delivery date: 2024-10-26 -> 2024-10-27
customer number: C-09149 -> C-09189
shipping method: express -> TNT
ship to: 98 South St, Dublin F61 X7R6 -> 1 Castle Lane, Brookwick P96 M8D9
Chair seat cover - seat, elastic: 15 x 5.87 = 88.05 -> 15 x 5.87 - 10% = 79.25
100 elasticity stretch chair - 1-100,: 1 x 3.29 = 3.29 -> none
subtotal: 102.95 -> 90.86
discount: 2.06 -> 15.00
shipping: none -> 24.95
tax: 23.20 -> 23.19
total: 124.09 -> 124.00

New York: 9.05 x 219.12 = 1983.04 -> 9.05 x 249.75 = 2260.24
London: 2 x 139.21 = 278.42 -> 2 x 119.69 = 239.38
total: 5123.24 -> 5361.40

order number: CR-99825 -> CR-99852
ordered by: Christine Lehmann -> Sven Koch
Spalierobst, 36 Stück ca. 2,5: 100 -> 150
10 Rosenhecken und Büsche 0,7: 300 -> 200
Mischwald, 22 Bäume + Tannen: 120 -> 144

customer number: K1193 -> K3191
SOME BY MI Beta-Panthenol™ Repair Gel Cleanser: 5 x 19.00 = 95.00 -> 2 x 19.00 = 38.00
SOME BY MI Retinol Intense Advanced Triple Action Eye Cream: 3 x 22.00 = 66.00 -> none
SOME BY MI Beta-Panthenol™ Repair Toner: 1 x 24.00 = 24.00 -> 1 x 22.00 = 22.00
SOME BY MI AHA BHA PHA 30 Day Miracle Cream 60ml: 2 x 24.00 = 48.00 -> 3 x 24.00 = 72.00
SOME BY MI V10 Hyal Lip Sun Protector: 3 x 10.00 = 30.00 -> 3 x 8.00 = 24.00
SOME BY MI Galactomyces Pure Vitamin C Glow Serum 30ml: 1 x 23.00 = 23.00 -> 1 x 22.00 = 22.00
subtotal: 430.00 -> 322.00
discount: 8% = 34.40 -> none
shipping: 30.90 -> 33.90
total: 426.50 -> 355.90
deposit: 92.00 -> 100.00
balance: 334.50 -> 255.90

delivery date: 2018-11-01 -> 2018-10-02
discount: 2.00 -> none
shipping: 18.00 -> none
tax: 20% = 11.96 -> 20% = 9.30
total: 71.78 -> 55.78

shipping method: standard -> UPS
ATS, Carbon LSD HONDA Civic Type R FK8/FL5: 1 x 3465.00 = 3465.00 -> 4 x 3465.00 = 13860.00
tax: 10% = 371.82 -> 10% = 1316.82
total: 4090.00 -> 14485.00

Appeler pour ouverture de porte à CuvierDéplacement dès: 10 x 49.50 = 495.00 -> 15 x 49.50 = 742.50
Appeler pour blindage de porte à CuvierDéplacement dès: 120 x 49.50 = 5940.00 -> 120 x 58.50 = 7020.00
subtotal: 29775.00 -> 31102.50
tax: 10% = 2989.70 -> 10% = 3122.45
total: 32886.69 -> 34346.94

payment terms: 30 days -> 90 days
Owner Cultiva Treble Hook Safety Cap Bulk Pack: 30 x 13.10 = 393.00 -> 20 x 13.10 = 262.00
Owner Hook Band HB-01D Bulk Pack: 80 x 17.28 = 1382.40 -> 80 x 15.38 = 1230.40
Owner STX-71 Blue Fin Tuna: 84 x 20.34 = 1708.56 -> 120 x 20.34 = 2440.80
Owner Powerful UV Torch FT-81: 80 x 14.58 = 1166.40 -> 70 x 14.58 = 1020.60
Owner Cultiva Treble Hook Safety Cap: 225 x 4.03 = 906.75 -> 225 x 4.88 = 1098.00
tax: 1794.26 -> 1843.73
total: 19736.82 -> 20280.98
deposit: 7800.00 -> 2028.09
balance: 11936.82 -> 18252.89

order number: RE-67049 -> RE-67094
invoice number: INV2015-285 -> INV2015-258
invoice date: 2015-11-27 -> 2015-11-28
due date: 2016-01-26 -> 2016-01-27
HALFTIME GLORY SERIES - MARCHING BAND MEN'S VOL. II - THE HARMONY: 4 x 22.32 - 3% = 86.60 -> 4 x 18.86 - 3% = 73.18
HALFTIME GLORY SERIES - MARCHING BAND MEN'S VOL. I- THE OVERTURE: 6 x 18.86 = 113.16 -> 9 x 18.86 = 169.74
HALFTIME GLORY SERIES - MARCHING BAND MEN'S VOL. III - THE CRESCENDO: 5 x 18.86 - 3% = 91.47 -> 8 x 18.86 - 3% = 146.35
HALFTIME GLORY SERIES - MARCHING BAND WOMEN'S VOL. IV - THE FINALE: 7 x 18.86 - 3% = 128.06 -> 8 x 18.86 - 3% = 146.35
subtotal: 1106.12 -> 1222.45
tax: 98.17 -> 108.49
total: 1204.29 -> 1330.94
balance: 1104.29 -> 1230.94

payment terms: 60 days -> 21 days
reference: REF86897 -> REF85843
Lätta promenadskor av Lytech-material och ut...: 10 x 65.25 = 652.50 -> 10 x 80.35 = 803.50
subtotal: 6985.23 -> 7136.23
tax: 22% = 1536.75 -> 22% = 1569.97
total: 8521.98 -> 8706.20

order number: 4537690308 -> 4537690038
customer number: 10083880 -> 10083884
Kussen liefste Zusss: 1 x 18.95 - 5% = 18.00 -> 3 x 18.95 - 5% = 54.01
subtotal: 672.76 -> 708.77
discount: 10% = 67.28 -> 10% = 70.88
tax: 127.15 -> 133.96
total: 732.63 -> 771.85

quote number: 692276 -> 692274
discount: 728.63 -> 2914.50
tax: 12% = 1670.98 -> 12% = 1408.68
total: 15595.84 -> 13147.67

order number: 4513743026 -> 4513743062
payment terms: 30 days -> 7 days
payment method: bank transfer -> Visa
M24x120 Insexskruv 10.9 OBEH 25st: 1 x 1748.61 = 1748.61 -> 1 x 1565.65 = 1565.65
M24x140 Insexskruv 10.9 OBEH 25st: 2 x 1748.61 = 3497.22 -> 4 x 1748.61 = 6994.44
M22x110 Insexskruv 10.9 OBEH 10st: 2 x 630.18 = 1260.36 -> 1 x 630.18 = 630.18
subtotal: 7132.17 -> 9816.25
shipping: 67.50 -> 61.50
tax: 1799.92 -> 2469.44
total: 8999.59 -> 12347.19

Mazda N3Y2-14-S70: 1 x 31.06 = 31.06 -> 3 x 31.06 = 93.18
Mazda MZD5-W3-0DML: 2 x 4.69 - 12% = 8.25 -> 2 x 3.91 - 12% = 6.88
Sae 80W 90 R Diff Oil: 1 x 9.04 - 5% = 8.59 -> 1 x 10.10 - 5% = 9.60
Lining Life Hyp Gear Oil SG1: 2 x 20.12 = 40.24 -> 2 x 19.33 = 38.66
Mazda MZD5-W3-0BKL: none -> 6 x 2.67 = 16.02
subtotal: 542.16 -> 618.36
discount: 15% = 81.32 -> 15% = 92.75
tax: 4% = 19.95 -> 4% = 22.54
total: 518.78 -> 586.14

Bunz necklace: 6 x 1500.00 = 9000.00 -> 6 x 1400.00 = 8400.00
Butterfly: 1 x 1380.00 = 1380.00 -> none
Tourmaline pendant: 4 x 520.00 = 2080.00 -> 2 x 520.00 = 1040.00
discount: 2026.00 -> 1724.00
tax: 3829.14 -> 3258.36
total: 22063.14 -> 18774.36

ASSIGNMENT
Match on "Treble" and report each line of the data above that has it.

TASK ANSWER
Owner Cultiva Treble Hook Safety Cap Bulk Pack: 30 x 13.10 = 393.00 -> 20 x 13.10 = 262.00
Owner Cultiva Treble Hook Safety Cap: 225 x 4.03 = 906.75 -> 225 x 4.88 = 1098.00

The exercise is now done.